RECORDS PROVIDED START

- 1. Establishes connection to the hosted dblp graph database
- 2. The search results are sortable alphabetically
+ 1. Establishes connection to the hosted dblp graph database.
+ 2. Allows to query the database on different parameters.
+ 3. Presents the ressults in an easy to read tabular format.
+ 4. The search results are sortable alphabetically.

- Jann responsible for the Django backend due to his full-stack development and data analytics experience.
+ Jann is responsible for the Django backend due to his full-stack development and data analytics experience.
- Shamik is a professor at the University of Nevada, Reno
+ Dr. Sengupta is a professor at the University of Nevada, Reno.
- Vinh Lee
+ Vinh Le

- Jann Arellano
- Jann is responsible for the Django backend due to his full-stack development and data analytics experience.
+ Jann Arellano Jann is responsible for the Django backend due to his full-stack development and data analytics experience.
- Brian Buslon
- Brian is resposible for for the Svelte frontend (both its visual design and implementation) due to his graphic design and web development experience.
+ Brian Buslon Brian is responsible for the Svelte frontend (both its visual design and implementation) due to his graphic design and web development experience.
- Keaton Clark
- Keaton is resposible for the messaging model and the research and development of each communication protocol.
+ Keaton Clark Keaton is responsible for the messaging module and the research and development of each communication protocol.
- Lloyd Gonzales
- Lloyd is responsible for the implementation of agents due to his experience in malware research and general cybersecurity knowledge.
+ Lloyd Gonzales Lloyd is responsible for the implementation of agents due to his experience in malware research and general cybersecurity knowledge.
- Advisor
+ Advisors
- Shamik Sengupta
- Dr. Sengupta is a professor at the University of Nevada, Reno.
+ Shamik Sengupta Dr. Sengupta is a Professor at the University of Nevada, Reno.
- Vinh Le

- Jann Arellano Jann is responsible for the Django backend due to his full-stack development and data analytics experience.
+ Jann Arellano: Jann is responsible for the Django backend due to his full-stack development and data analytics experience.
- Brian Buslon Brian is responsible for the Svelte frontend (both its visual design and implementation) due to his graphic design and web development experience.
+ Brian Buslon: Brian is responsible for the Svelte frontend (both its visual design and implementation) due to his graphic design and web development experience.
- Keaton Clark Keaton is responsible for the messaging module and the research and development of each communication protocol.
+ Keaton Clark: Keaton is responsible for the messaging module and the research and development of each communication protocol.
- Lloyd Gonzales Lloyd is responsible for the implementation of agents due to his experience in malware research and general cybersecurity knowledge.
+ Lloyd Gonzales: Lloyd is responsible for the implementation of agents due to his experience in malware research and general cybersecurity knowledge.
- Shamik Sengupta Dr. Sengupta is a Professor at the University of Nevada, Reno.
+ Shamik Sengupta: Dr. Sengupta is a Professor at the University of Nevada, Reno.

RECORDS PROVIDED END

§ **YOUR OBJECTIVE**
Every word in the records must appear in your copy exactly as it does above.

§ **RESPONSE**
- 1. Establishes connection to the hosted dblp graph database
- 2. The search results are sortable alphabetically
+ 1. Establishes connection to the hosted dblp graph database.
+ 2. Allows to query the database on different parameters.
+ 3. Presents the ressults in an easy to read tabular format.
+ 4. The search results are sortable alphabetically.

- Jann responsible for the Django backend due to his full-stack development and data analytics experience.
+ Jann is responsible for the Django backend due to his full-stack development and data analytics experience.
- Shamik is a professor at the University of Nevada, Reno
+ Dr. Sengupta is a professor at the University of Nevada, Reno.
- Vinh Lee
+ Vinh Le

- Jann Arellano
- Jann is responsible for the Django backend due to his full-stack development and data analytics experience.
+ Jann Arellano Jann is responsible for the Django backend due to his full-stack development and data analytics experience.
- Brian Buslon
- Brian is resposible for for the Svelte frontend (both its visual design and implementation) due to his graphic design and web development experience.
+ Brian Buslon Brian is responsible for the Svelte frontend (both its visual design and implementation) due to his graphic design and web development experience.
- Keaton Clark
- Keaton is resposible for the messaging model and the research and development of each communication protocol.
+ Keaton Clark Keaton is responsible for the messaging module and the research and development of each communication protocol.
- Lloyd Gonzales
- Lloyd is responsible for the implementation of agents due to his experience in malware research and general cybersecurity knowledge.
+ Lloyd Gonzales Lloyd is responsible for the implementation of agents due to his experience in malware research and general cybersecurity knowledge.
- Advisor
+ Advisors
- Shamik Sengupta
- Dr. Sengupta is a professor at the University of Nevada, Reno.
+ Shamik Sengupta Dr. Sengupta is a Professor at the University of Nevada, Reno.
- Vinh Le

- Jann Arellano Jann is responsible for the Django backend due to his full-stack development and data analytics experience.
+ Jann Arellano: Jann is responsible for the Django backend due to his full-stack development and data analytics experience.
- Brian Buslon Brian is responsible for the Svelte frontend (both its visual design and implementation) due to his graphic design and web development experience.
+ Brian Buslon: Brian is responsible for the Svelte frontend (both its visual design and implementation) due to his graphic design and web development experience.
- Keaton Clark Keaton is responsible for the messaging module and the research and development of each communication protocol.
+ Keaton Clark: Keaton is responsible for the messaging module and the research and development of each communication protocol.
- Lloyd Gonzales Lloyd is responsible for the implementation of agents due to his experience in malware research and general cybersecurity knowledge.
+ Lloyd Gonzales: Lloyd is responsible for the implementation of agents due to his experience in malware research and general cybersecurity knowledge.
- Shamik Sengupta Dr. Sengupta is a Professor at the University of Nevada, Reno.
+ Shamik Sengupta: Dr. Sengupta is a Professor at the University of Nevada, Reno.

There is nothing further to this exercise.